Star comment: Are bin police rubbish or required?

If you are about to chuck that milk carton, you may want to think about which bin you are going to put it in.

Published

In Telford, enforcement officers have been descending on some of the worst offending areas in Telford to check things out and encourage residents to buck up their ideas.

Apparently, after a visit by them, they do. According to Telford & Wrekin Council, indications are that things show a significant improvement once this flying squad – part of a wider campaign to tackle fly-tipping – has had a reconnoitre.

Some promising early results, then. Surveys regularly show that litter and fly-tipping are high on the list of residents’ concerns. Those who make a mess of their communities harm the quality of life of everybody else.

Ten areas of Telford are being targeted for being particularly bad, principally in Woodside and Brookside.

Experience in other areas suggests that there are going to be mixed feelings about this approach.

Clearing up areas, promoting pride in communities, and cracking down on fly-tipping are all things which residents will find easy to support.

If offenders do not respond to warnings, and find themselves being hit by fines, then they have only themselves to blame.

But when you get to the sorting of rubbish for recycling, attitudes may initially at least become a little more frosty. There will no doubt be some people who feel that this smacks of Big Brother and is an unwarranted and over-the-top intrusion.

But it is not really all that long ago that all rubbish went in the same bin, and binmen would walk onto your property every week to haul the metal bins on their backs and dump them in the bin lorry.

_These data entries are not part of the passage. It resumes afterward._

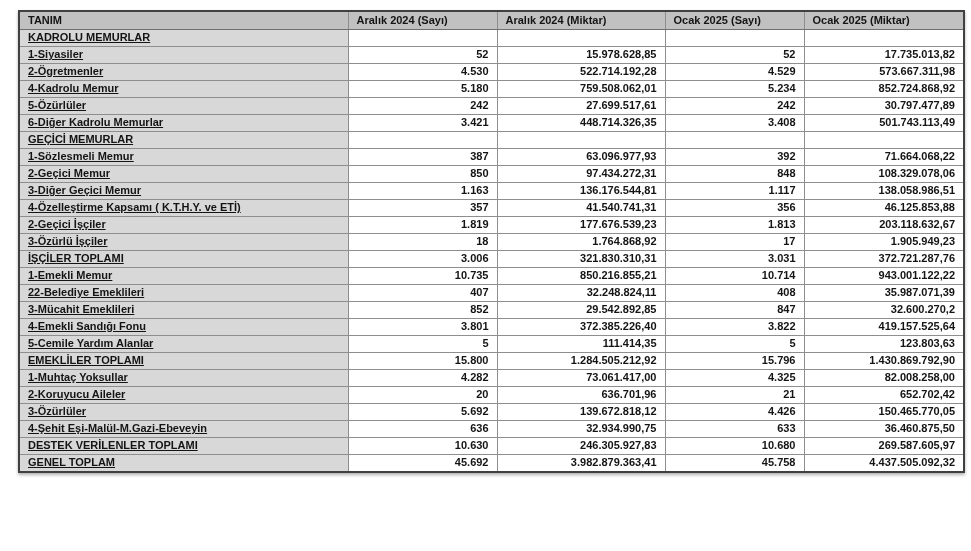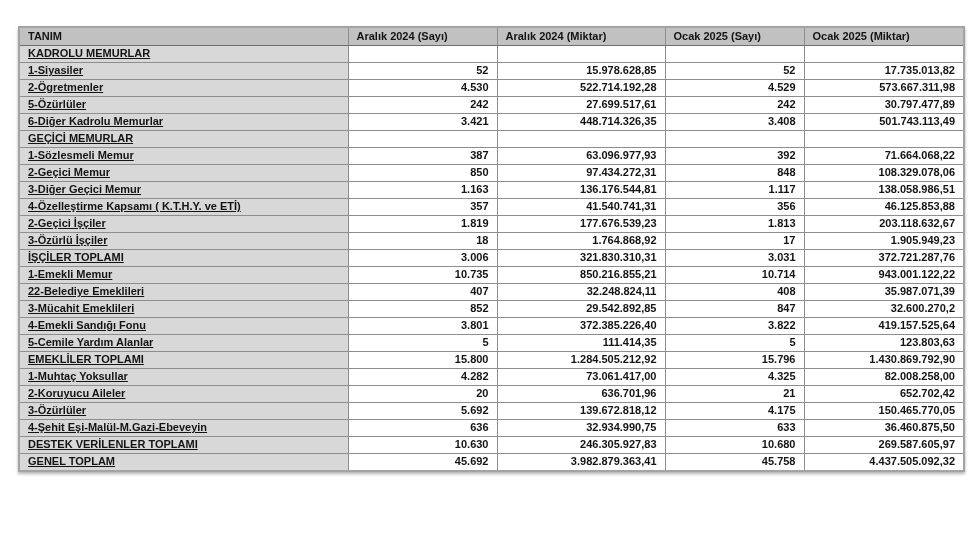--- a/index.html
+++ b/index.html
@@ -12,23 +12,22 @@
   }
   .table-wrap {
     position: absolute;
     left: 18px;
     top: 10px;
   }
   table.data-table {
     border-collapse: collapse;
     table-layout: fixed;
     width: 945px;
-    border: 2px solid #a3a3a3;
+    border: 2px solid #404040;
     box-shadow: 0 2px 3px rgba(0,0,0,0.30);
-    margin-top: 16px;
   }
   table.data-table th,
   table.data-table td {
     border: 1px solid #8e8e8e;
     font-weight: bold;
     font-size: 11px;
     color: #141414;
     line-height: 11.5px;
     padding: 2px 8px;
     white-space: nowrap;
@@ -92,20 +91,27 @@
           <td class="cell-num">17.735.013,82</td>
         </tr>
         <tr>
           <td class="cell-label">2-Ögretmenler</td>
           <td class="cell-num">4.530</td>
           <td class="cell-num">522.714.192,28</td>
           <td class="cell-num">4.529</td>
           <td class="cell-num">573.667.311,98</td>
         </tr>
         <tr>
+          <td class="cell-label">4-Kadrolu Memur</td>
+          <td class="cell-num">5.180</td>
+          <td class="cell-num">759.508.062,01</td>
+          <td class="cell-num">5.234</td>
+          <td class="cell-num">852.724.868,92</td>
+        </tr>
+        <tr>
           <td class="cell-label">5-Özürlüler</td>
           <td class="cell-num">242</td>
           <td class="cell-num">27.699.517,61</td>
           <td class="cell-num">242</td>
           <td class="cell-num">30.797.477,89</td>
         </tr>
         <tr>
           <td class="cell-label">6-Diğer Kadrolu Memurlar</td>
           <td class="cell-num">3.421</td>
           <td class="cell-num">448.714.326,35</td>
@@ -221,21 +227,21 @@
           <td class="cell-label">2-Koruyucu Aileler</td>
           <td class="cell-num">20</td>
           <td class="cell-num">636.701,96</td>
           <td class="cell-num">21</td>
           <td class="cell-num">652.702,42</td>
         </tr>
         <tr>
           <td class="cell-label">3-Özürlüler</td>
           <td class="cell-num">5.692</td>
           <td class="cell-num">139.672.818,12</td>
-          <td class="cell-num">4.175</td>
+          <td class="cell-num">4.426</td>
           <td class="cell-num">150.465.770,05</td>
         </tr>
         <tr>
           <td class="cell-label">4-Şehit Eşi-Malül-M.Gazi-Ebeveyin</td>
           <td class="cell-num">636</td>
           <td class="cell-num">32.934.990,75</td>
           <td class="cell-num">633</td>
           <td class="cell-num">36.460.875,50</td>
         </tr>
         <tr>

How things have changed. Now householders are expected to sort all their refuse and categorise it. What the council once did, householders now have to do – all unpaid, of course.

That is something that is now accepted and even embraced by most people. There is widespread recognition that recycling is making a positive contribution to the future of our planet.

Given this trend, therefore, it is not that surprising that the next step is for householders who repeatedly put the wrong items into the wrong bins to be taken aside and given some advice.

And for every one who says it is all getting too much, there will be plenty who say we are still not doing enough.